Wie die Strukturen einer kleinen Gemeinde mit Rat und Verwaltung funktionieren, will der Wissenschaftler aus der 400 000-Einwohner-Stadt Gifu jetzt in Colnrade weiter erforschen. Vor allem die Veränderungen im Vergleich zu seinem letzten Besuch interessieren ihn. Welche öffentlichen Einrichtungen gibt es noch? Wie sieht die Zusammensetzung im Gemeinderat aus, gibt es genügend Kandidaten? Diese und weitere Fragen stellt er der Bürgermeisterin. Auch möchte der Forscher gerne wissen, über welche Haushaltsmittel der Rat verfügen kann, und sogar die Diskussion über die Höhe der Samtgemeindeumlage interessiert ihn. Nicht alle Fragen werde sie sofort beantworten können, meint die Colnrader Verwaltungschefin.

Für Anne Wilkens-Lindemann ist das internationale Interesse aber auch ein Zeichen dafür, dass die kommunale Selbstverwaltung kleiner Gemeinden wie Colnrade eine Zukunft hat. „Wir können hier auch mit einem kleinen Haushalt etwas bewegen“, ist sie überzeugt.

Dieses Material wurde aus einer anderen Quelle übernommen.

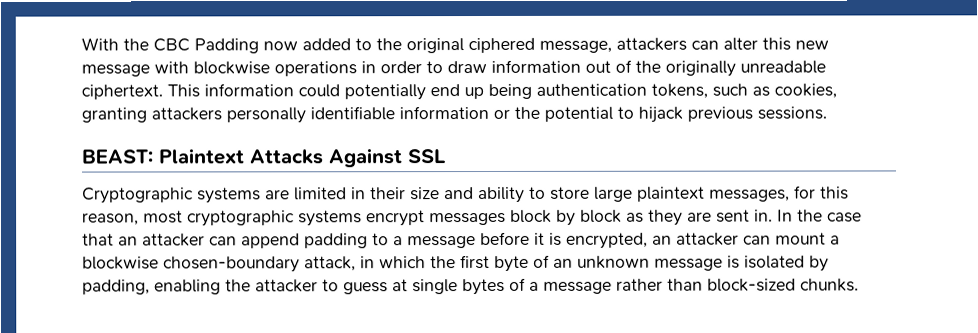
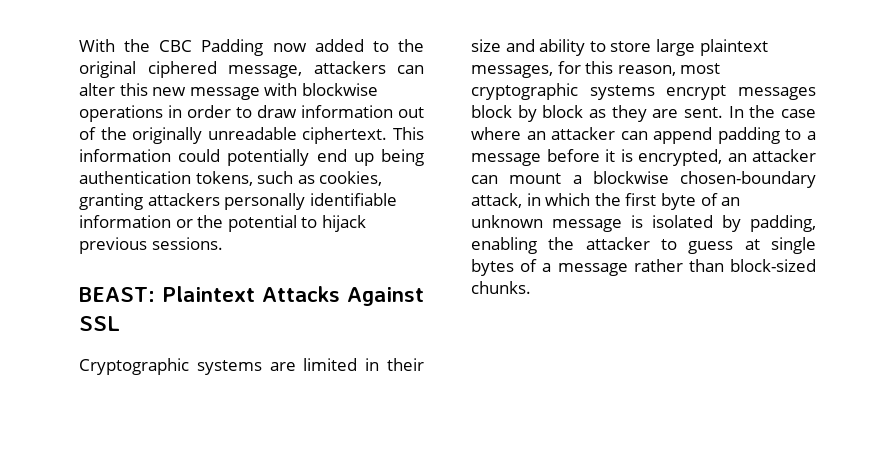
[716,209,773,223] sent in. -> [684,107,723,118] sent.
[82,233,114,246] that -> [471,127,521,140] where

Der japanische Forscher pflichtet ihr bei. Die Bürger der aus finanziellen Gründen immer weiter vergrößerten Gemeinden Japans vermissten die Möglichkeiten, die Entscheidungen in ihrem direkten Umfeld zu beeinflussen.

An diesem Donnerstag endet der Besuch von Yamazaki in Colnrade bereits wieder. Er fährt weiter nach Osnabrück, wo er ebenfalls bereits geforscht hat und macht sich Ende der Woche wieder auf den Heimweg in seine Heimatstadt im Zentrum der Japanischen Hauptinsel.